Task statement: Output the line containing "backup folder, the", then every remaining line of the entries below, exactly as written and with no other text.

Records for the task:

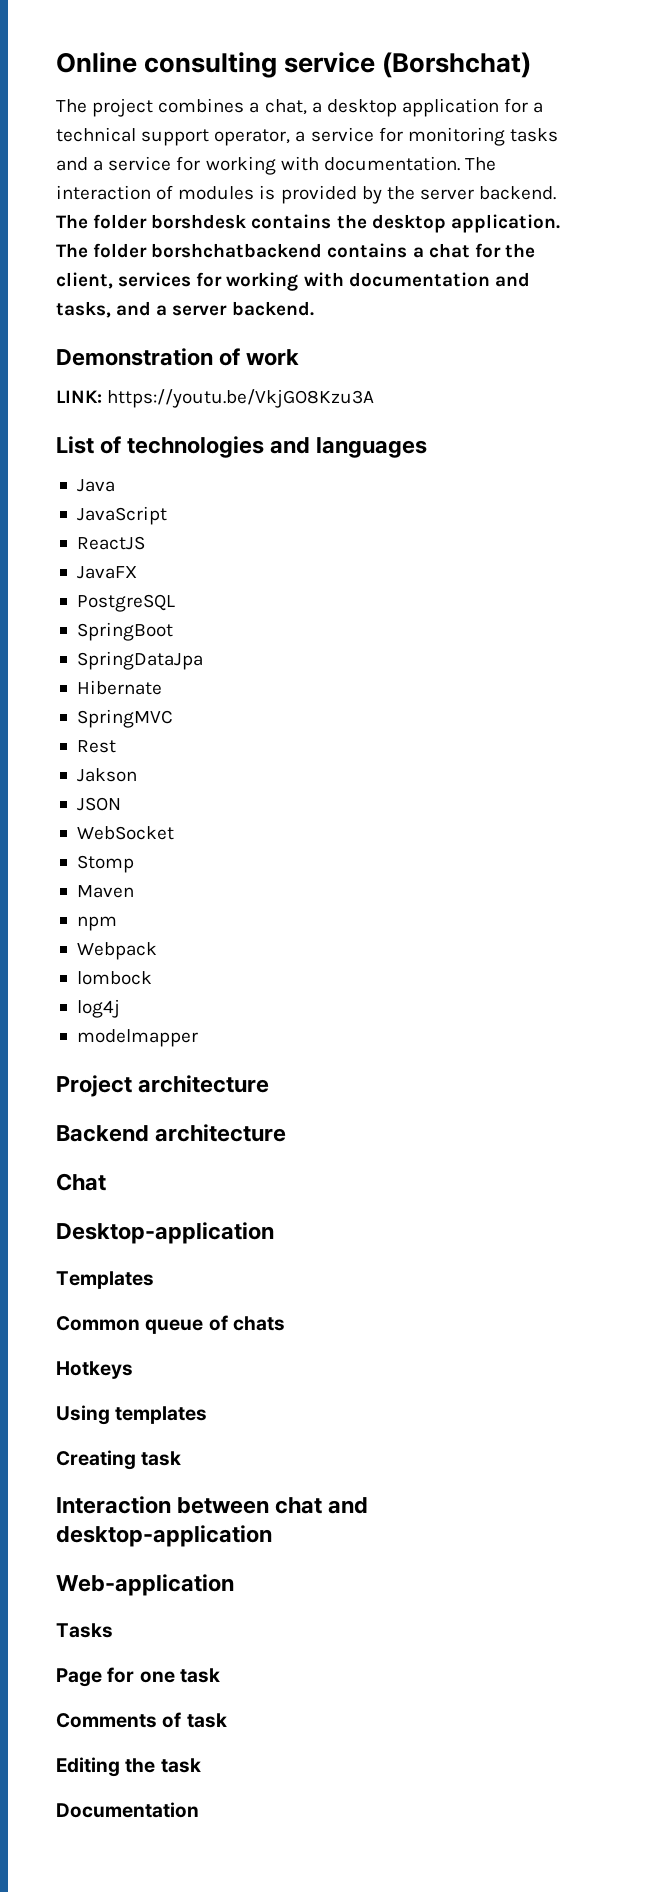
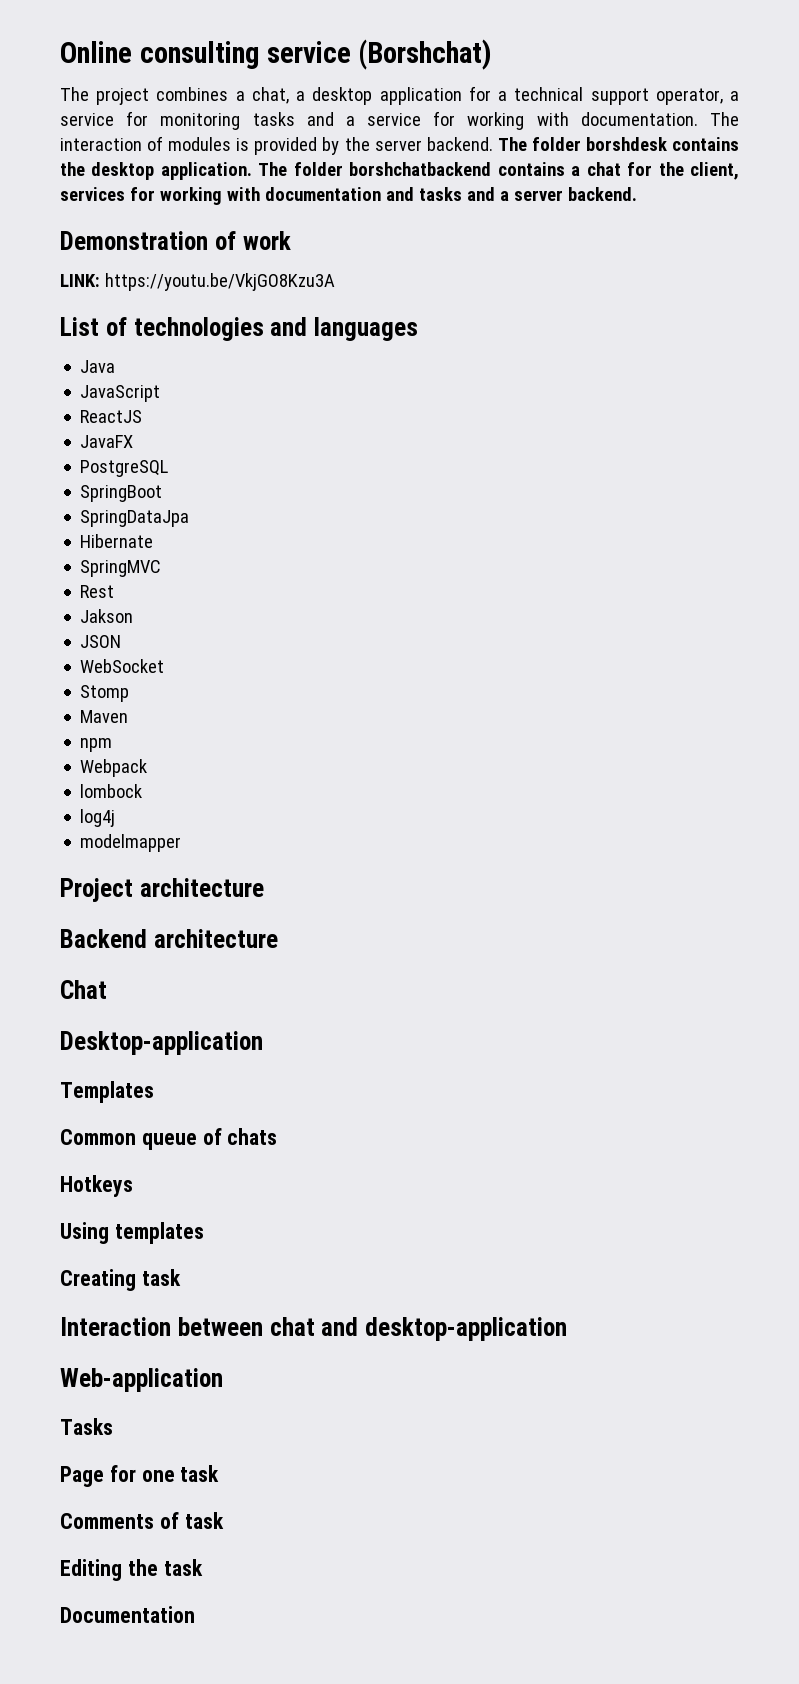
- The folder borshchatbackend contains a chat for the client, services for working with documentation and tasks, and a server backend.
+ The folder borshchatbackend contains a chat for the client, services for working with documentation and tasks and a server backend.

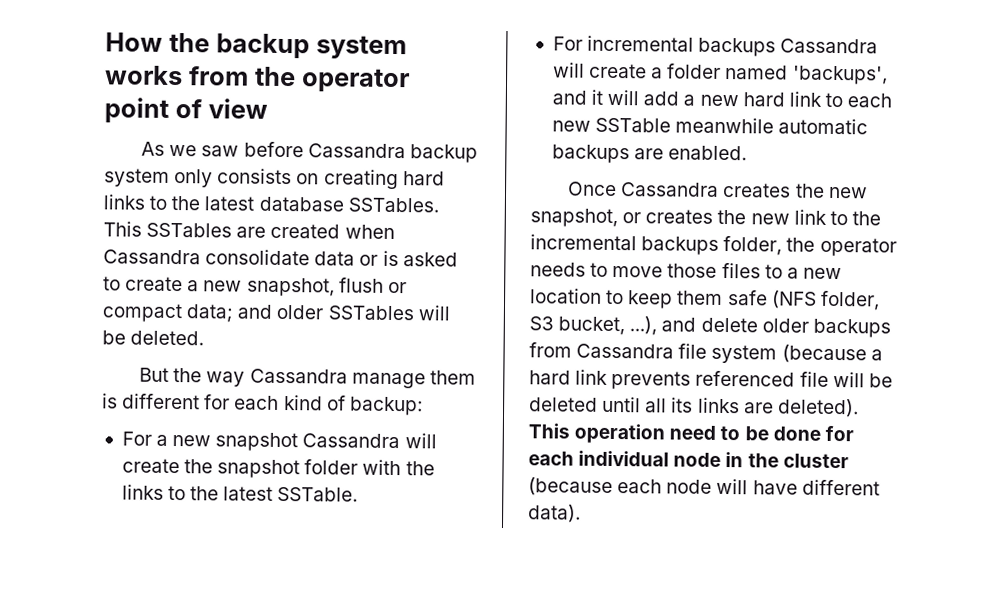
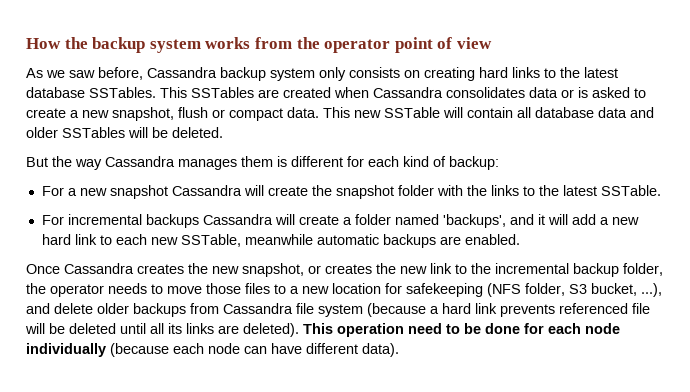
- As we saw before Cassandra backup system only consists on creating hard links to the latest database SSTables.
+ As we saw before, Cassandra backup system only consists on creating hard links to the latest database SSTables.
- This SSTables are created when Cassandra consolidate data or is asked to create a new snapshot, flush or compact data; and older SSTables will be deleted.
+ This SSTables are created when Cassandra consolidates data or is asked to create a new snapshot, flush or compact data. This new SSTable will contain all database data and older SSTables will be deleted.
- But the way Cassandra manage them is different for each kind of backup:
+ But the way Cassandra manages them is different for each kind of backup:
- For incremental backups Cassandra will create a folder named 'backups', and it will add a new hard link to each new SSTable meanwhile automatic backups are enabled.
+ For incremental backups Cassandra will create a folder named 'backups', and it will add a new hard link to each new SSTable, meanwhile automatic backups are enabled.
- Once Cassandra creates the new snapshot, or creates the new link to the incremental backups folder, the operator needs to move those files to a new location to keep them safe (NFS folder, S3 bucket, ...), and delete older backups from Cassandra file system (because a hard link prevents referenced file will be deleted until all its links are deleted).
+ Once Cassandra creates the new snapshot, or creates the new link to the incremental backup folder, the operator needs to move those files to a new location for safekeeping (NFS folder, S3 bucket, ...), and delete older backups from Cassandra file system (because a hard link prevents referenced file will be deleted until all its links are deleted).
- This operation need to be done for each individual node in the cluster (because each node will have different data).
+ This operation need to be done for each node individually (because each node can have different data).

Finished exercise:
+ Once Cassandra creates the new snapshot, or creates the new link to the incremental backup folder, the operator needs to move those files to a new location for safekeeping (NFS folder, S3 bucket, ...), and delete older backups from Cassandra file system (because a hard link prevents referenced file will be deleted until all its links are deleted).
- This operation need to be done for each individual node in the cluster (because each node will have different data).
+ This operation need to be done for each node individually (because each node can have different data).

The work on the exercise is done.